Is this normal?

Just… Thinking about killing myself again.
I won’t, I’ll just sit here and feel like crap.
My body is inadequate, it’s broken, and to have that on top of my attitude problems, laziness, total apathy, just makes life not worth living.
There’s just nothing I can do, I can’t see myself living a happy life or even living at all.
Okay, I don’t have cancer or aids or one of those crippling diseases with more complicated names.
But I can’t be a model with my itchy spotted skin and purple toes, I can’t even have a normal job if I’m constantly blowing my nose and sneezing and I can’t see any way around this when you’re generally not supposed to use antihistamines and such for more than 3 days and when I did take them everyday I still felt like shit.
What do I have to look forward to and how will I even survive?
I can’t raise children of my own or even babysit my niece with a tissue stuck up my nose, I had a toddler jumping up on me at a birthday party once when I was blowing my nose like all the time and what if that kid actually depended on me…
If I could have one thing it would be perfect health.
Again, not dying, but I feel unwell, I often look unwell, it hinders the things I would like to do on a daily basis.
Never mind the fact that right now I’m having suicidal thoughts and feel depressed and anxious more often than not.
I am not healthy.
I guess I really need to see a doctor but I’ll just cry and they won’t have a solution anyway or take it seriously.
And/or the money. All the money. I have no money. Money can’t buy me love but I don’t need it to, it can just buy me happiness.
I must be feeling the worst I have in a while because I actually googled. ‘I tink I should die’.
I know I should go to the doctors.
But I’d rather die.
Well I’d rather be healthy but I’m so sure no one can help me and it’d be more effort so
I think I should just die.
And now I’m crying on the toilet so I don’t know if that means I really want to live and don’t know how to go about it or I really want to die and don’t know how to go about it.

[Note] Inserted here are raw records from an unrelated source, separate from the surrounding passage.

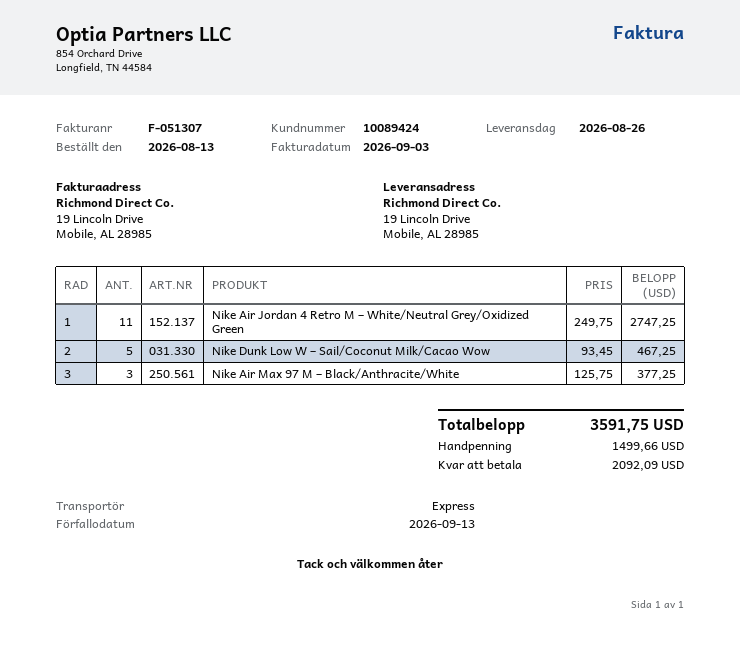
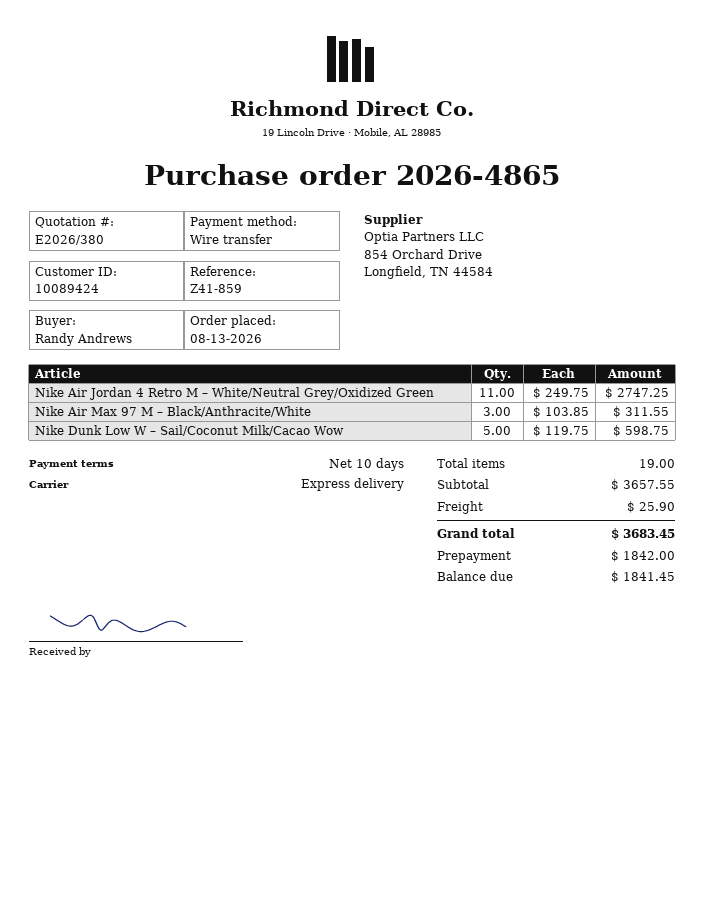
Nike Dunk Low W – Sail/Coconut Milk/Cacao Wow: 5 x 93.45 = 467.25 -> 5 x 119.75 = 598.75
Nike Air Max 97 M – Black/Anthracite/White: 3 x 125.75 = 377.25 -> 3 x 103.85 = 311.55
shipping: none -> 25.90
total: 3591.75 -> 3683.45
deposit: 1499.66 -> 1842.00
balance: 2092.09 -> 1841.45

Regarding the title of this post… I also googled “are suicidal thoughts normal” because sometimes I honestly think everyone else finds their lives equally shit and just keep living for god knows what reason, or their lives are so mundane and they just haven’t noticed.
I know the way forward is to set lots of little goals, but that’s still living without the real drive and the positive feelings, it’s just soldiering on and hoping you’ll fake your way to happiness and I still think that’s kinda shit.
My goal right now is… Change my pillow case (tick) and brush my teeth.
And go to bed without talking to my mother.